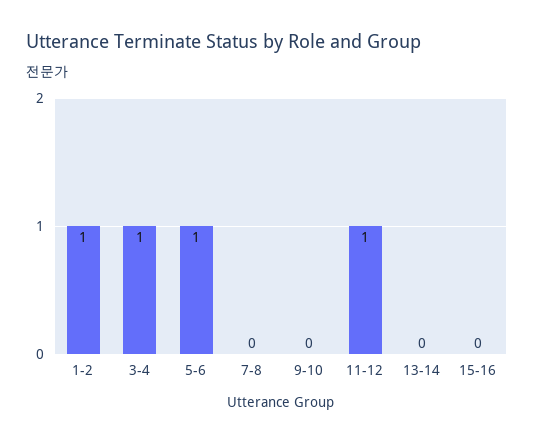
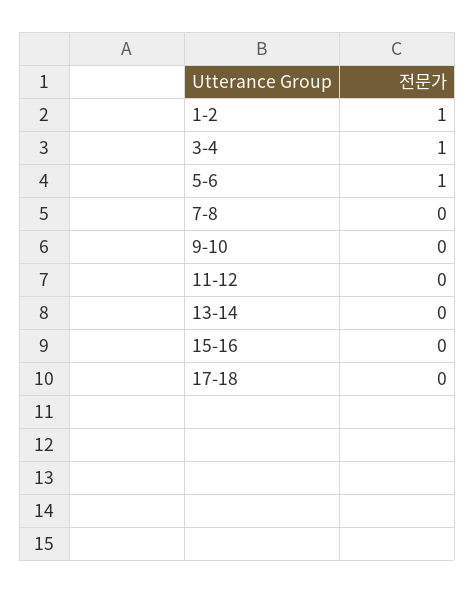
11-12: 1 -> 0
17-18: none -> 0

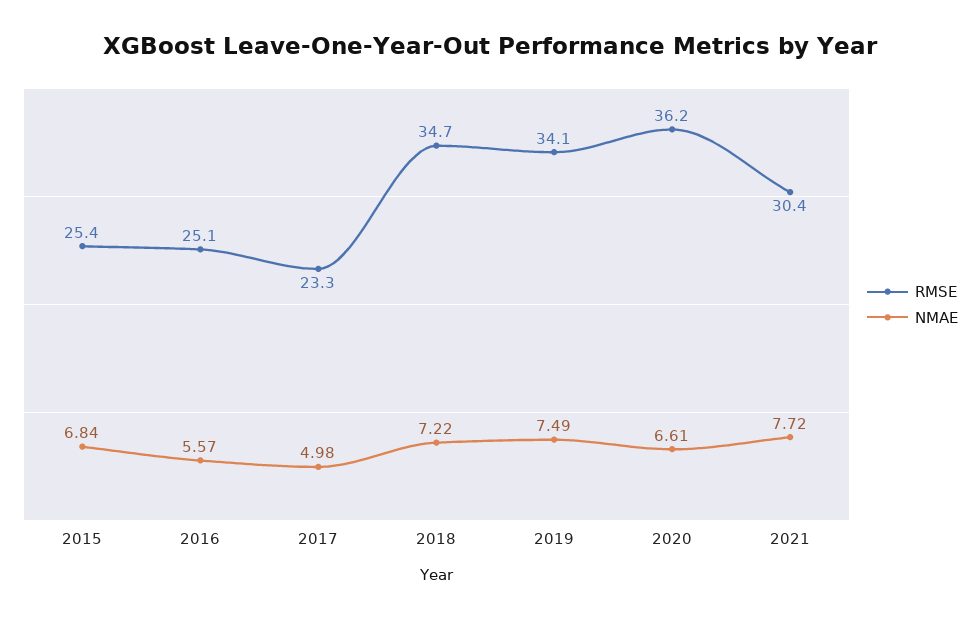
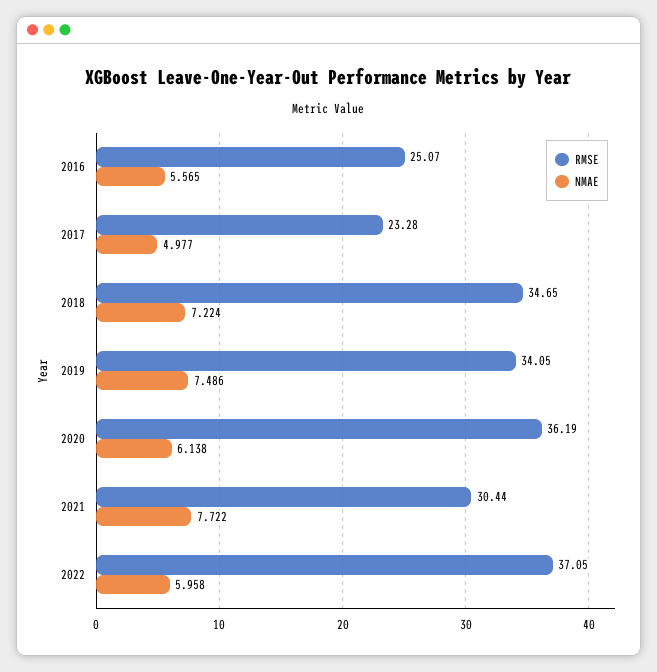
RMSE, 2015: 25.4 -> none
NMAE, 2015: 6.84 -> none
NMAE, 2020: 6.61 -> 6.138
RMSE, 2022: none -> 37.05
NMAE, 2022: none -> 5.958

■ ■ ■ ■ ■

▶ What is needed
Return, exactly as they stand, all of the lines above, but not the pictures.

▶ Finished exercise
11-12: 1 -> 0
17-18: none -> 0

RMSE, 2015: 25.4 -> none
NMAE, 2015: 6.84 -> none
NMAE, 2020: 6.61 -> 6.138
RMSE, 2022: none -> 37.05
NMAE, 2022: none -> 5.958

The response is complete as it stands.